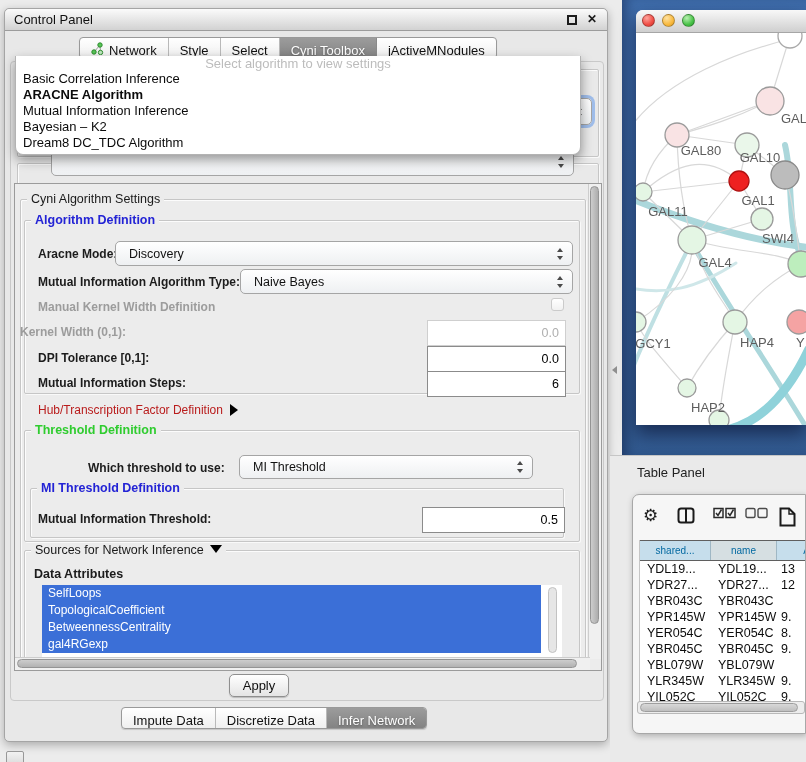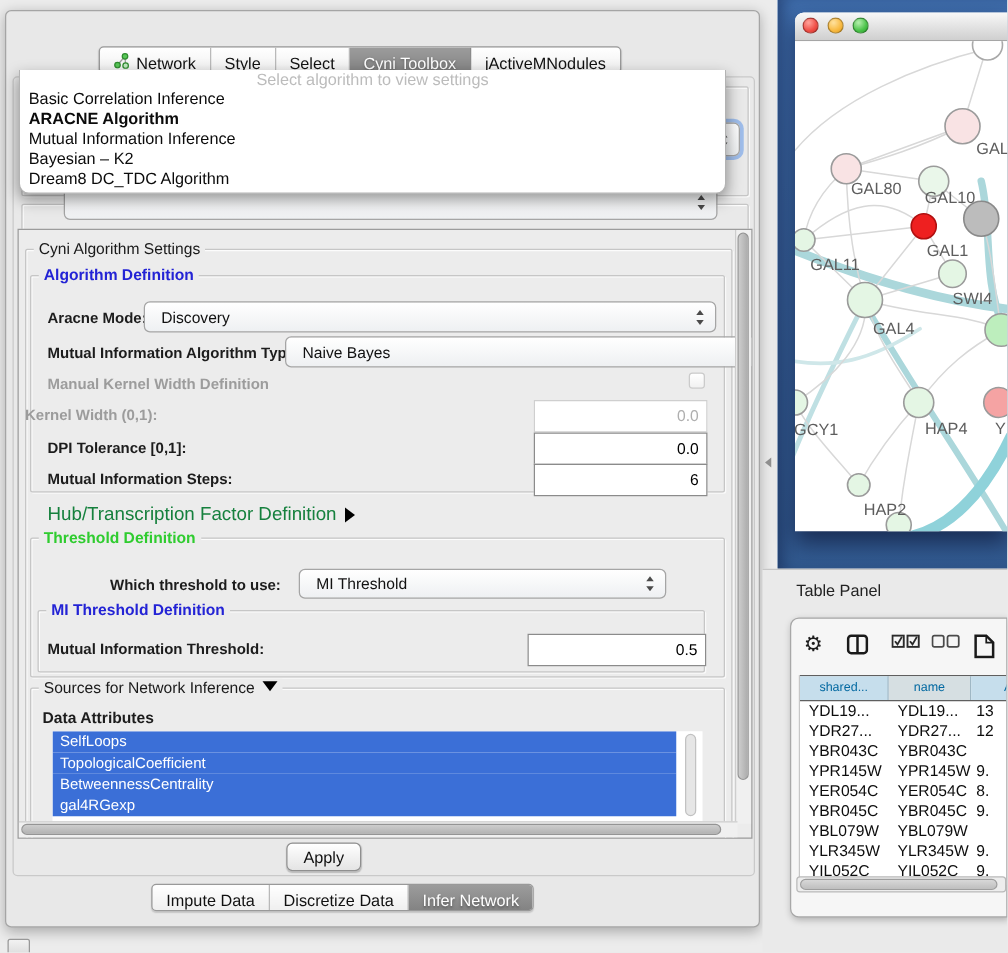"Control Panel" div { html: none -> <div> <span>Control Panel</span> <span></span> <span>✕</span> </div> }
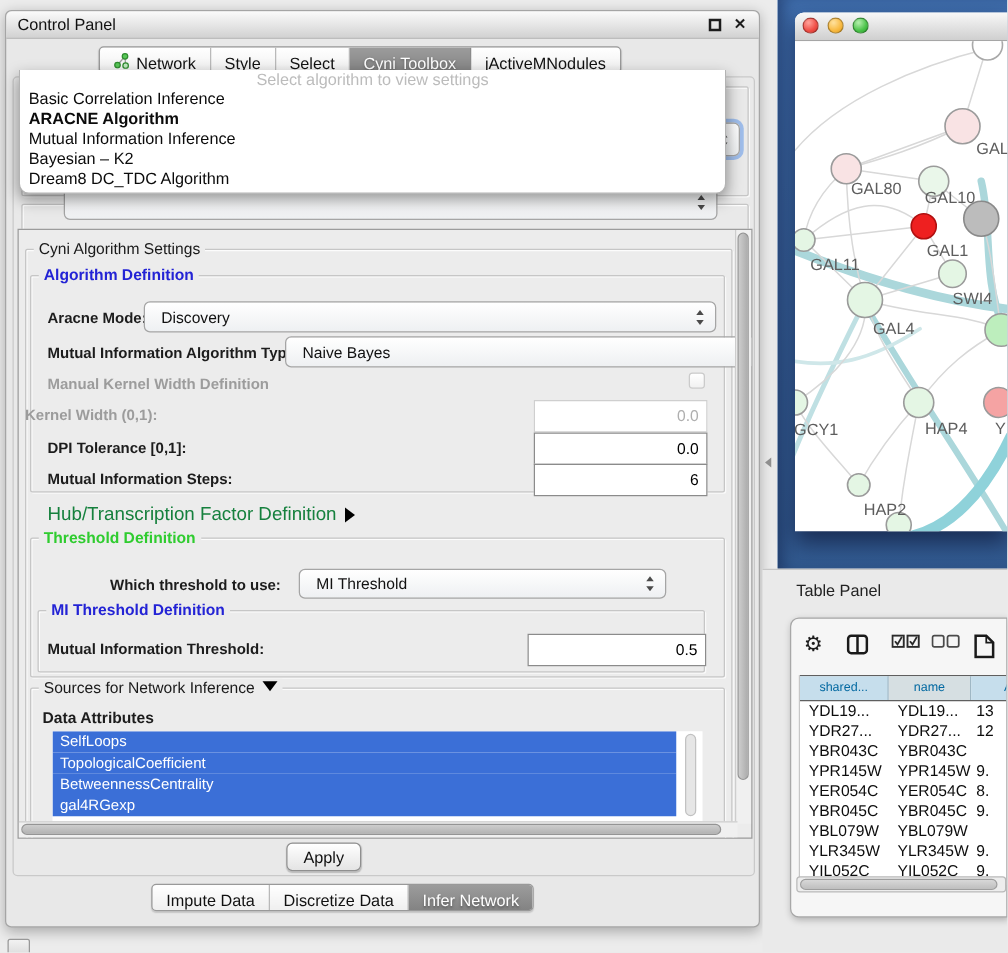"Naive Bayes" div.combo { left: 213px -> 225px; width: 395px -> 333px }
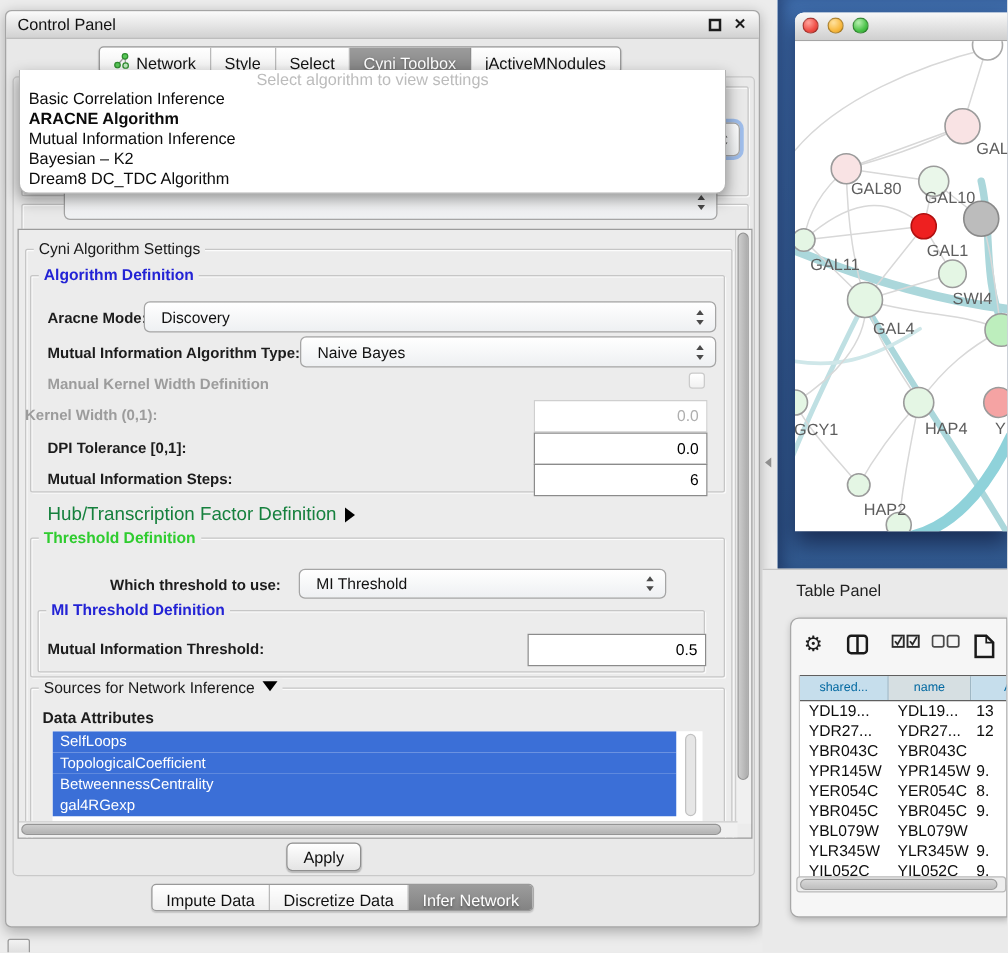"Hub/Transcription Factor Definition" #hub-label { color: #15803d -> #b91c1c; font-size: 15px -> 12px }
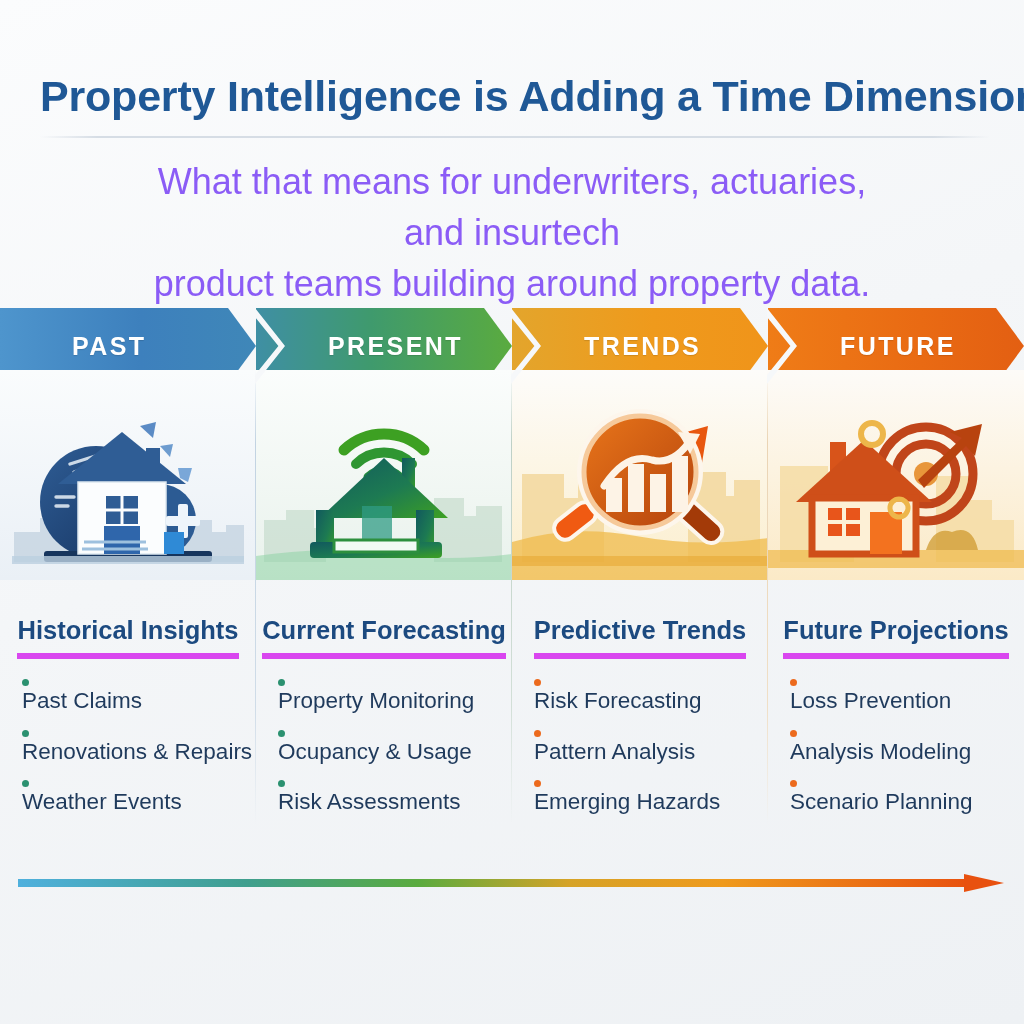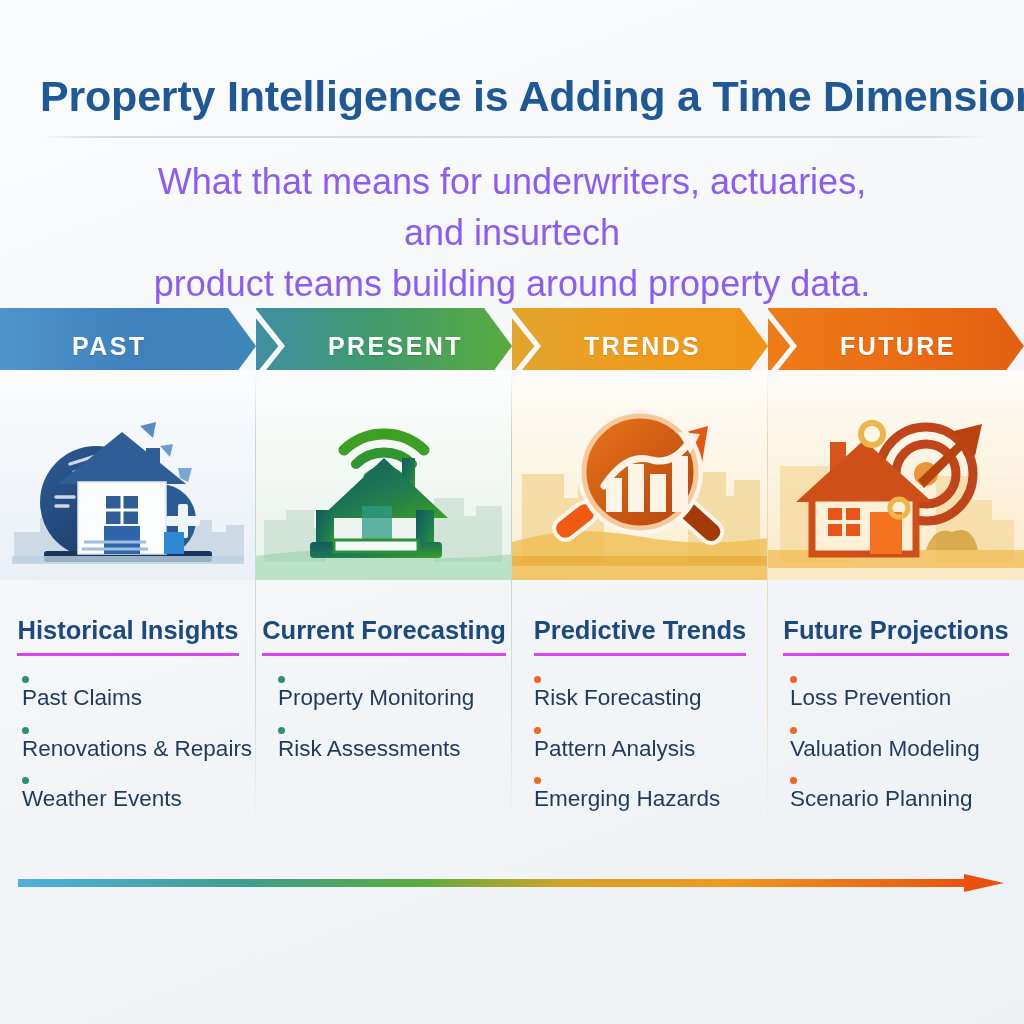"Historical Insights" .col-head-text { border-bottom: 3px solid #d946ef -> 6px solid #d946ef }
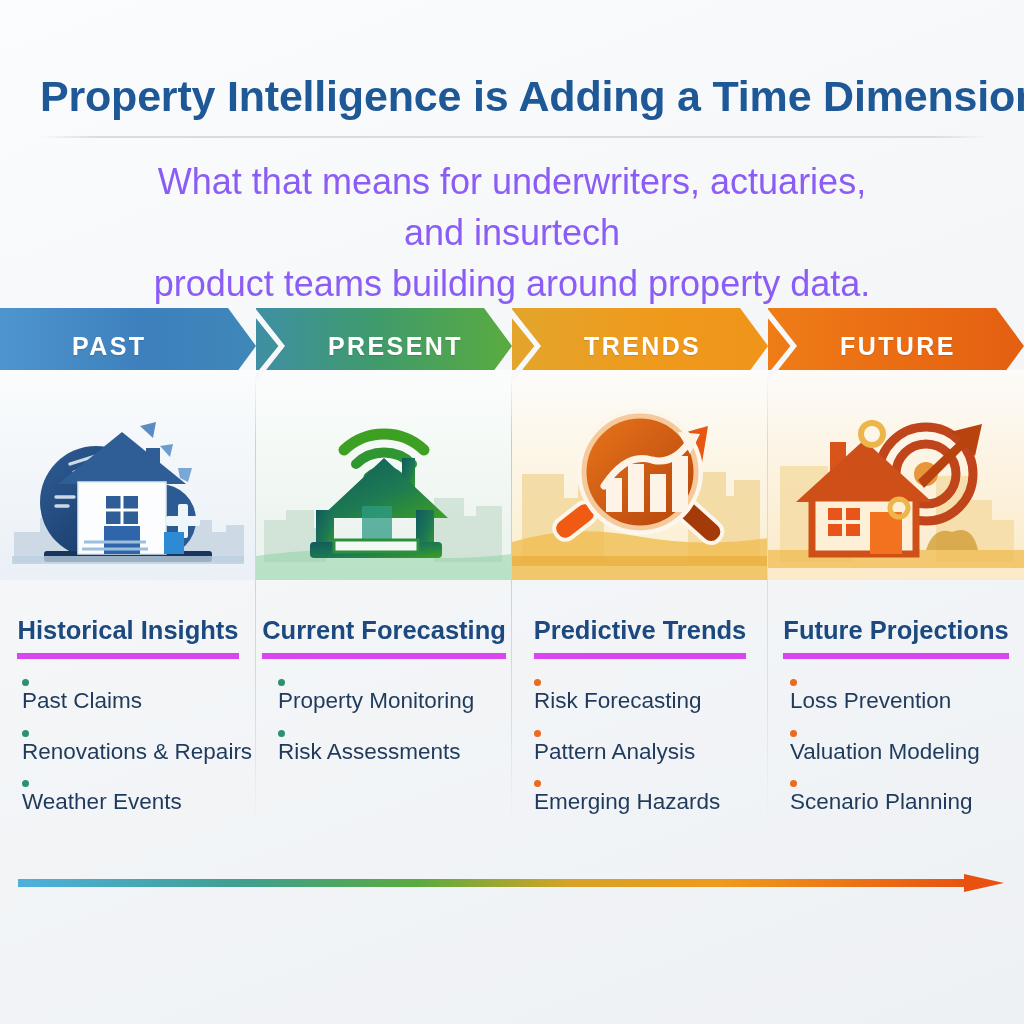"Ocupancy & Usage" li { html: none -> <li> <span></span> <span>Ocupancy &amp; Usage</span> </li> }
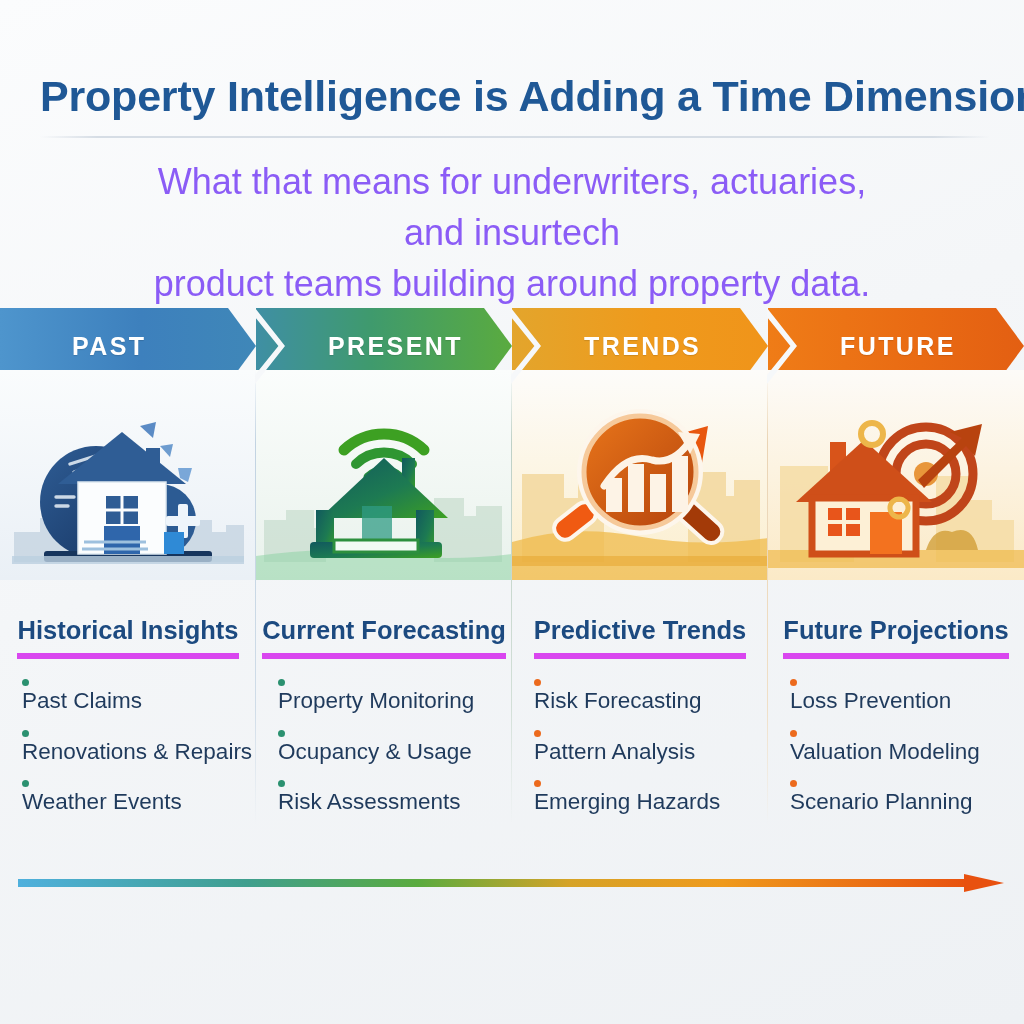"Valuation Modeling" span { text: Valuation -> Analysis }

☆ ☆ ☆ ☆

Exactly as written, restate the lines from the one that contains "color: #15803d ->" through the final line of the data, both ends included, but leave out the pictures.

"Hub/Transcription Factor Definition" #hub-label { color: #15803d -> #b91c1c; font-size: 15px -> 12px }
"Historical Insights" .col-head-text { border-bottom: 3px solid #d946ef -> 6px solid #d946ef }
"Ocupancy & Usage" li { html: none -> <li> <span></span> <span>Ocupancy &amp; Usage</span> </li> }
"Valuation Modeling" span { text: Valuation -> Analysis }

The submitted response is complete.